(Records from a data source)
+++

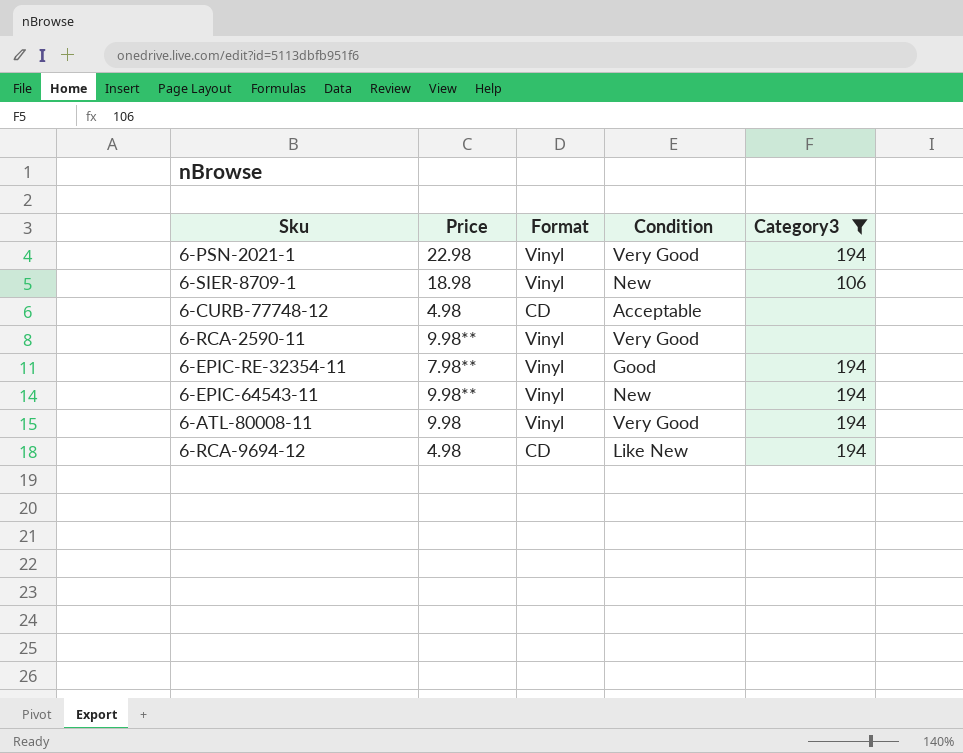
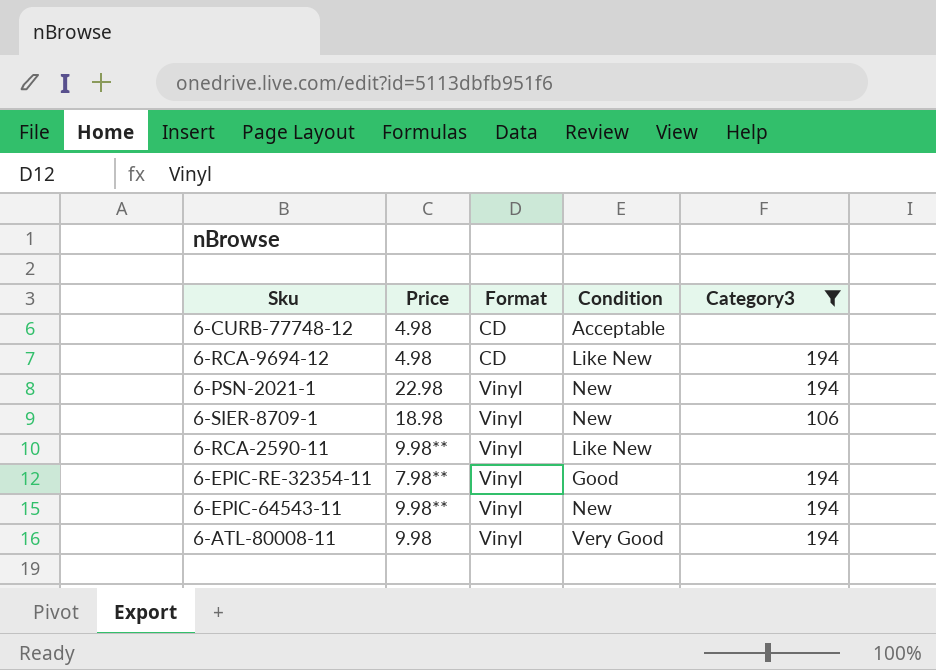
row order: none -> Format ascending
6-PSN-2021-1 | Condition: Very Good -> New
6-RCA-2590-11 | Condition: Very Good -> Like New

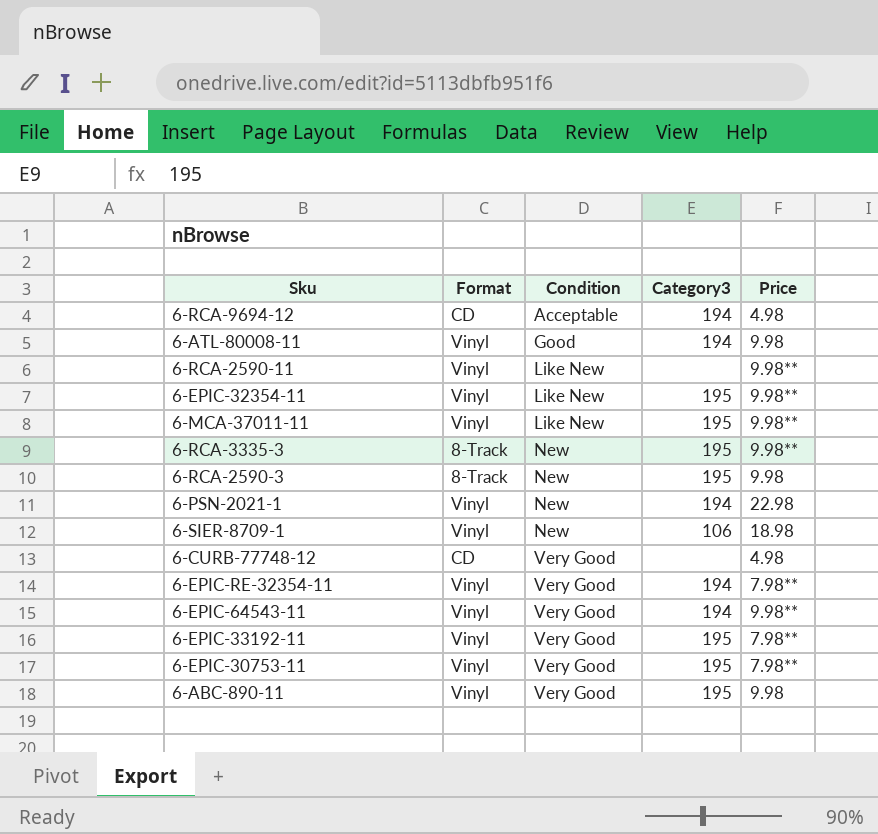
filter: Category3 != 195 -> none
row order: Format ascending -> Condition ascending
column Price | position: 2 -> 5
6-RCA-9694-12 | Condition: Like New -> Acceptable
6-ATL-80008-11 | Condition: Very Good -> Good
6-CURB-77748-12 | Condition: Acceptable -> Very Good
6-EPIC-RE-32354-11 | Condition: Good -> Very Good
6-EPIC-64543-11 | Condition: New -> Very Good

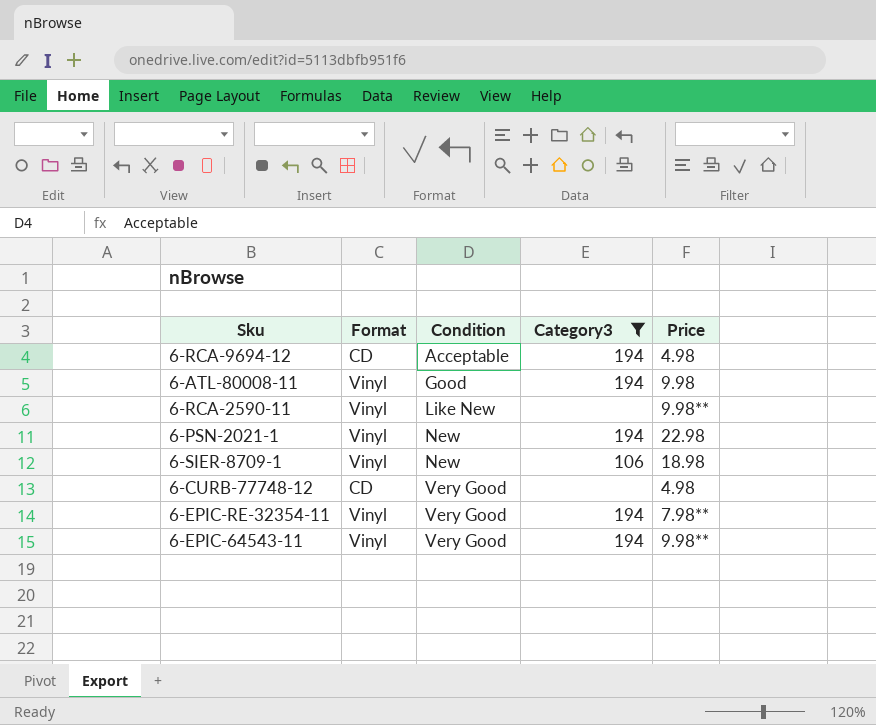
filter: none -> Category3 != 195

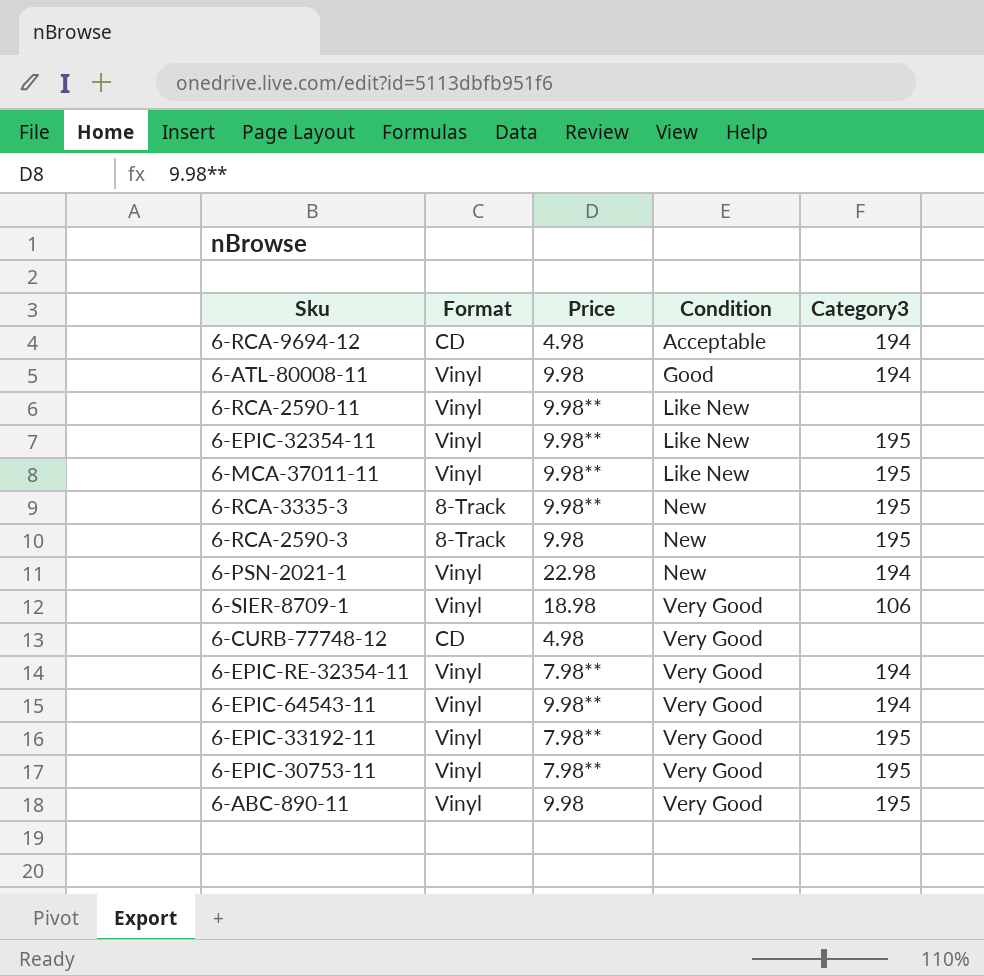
filter: Category3 != 195 -> none
column Price | position: 5 -> 3
6-SIER-8709-1 | Condition: New -> Very Good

+++

**Task description**
Beginning at the line with "row order: Format" and stopping after the line with "6-EPIC-64543-11 | Condition: New -> Very Good", please write out every line of the data above exactly and nothing else.

**Solution to the problem**
row order: Format ascending -> Condition ascending
column Price | position: 2 -> 5
6-RCA-9694-12 | Condition: Like New -> Acceptable
6-ATL-80008-11 | Condition: Very Good -> Good
6-CURB-77748-12 | Condition: Acceptable -> Very Good
6-EPIC-RE-32354-11 | Condition: Good -> Very Good
6-EPIC-64543-11 | Condition: New -> Very Good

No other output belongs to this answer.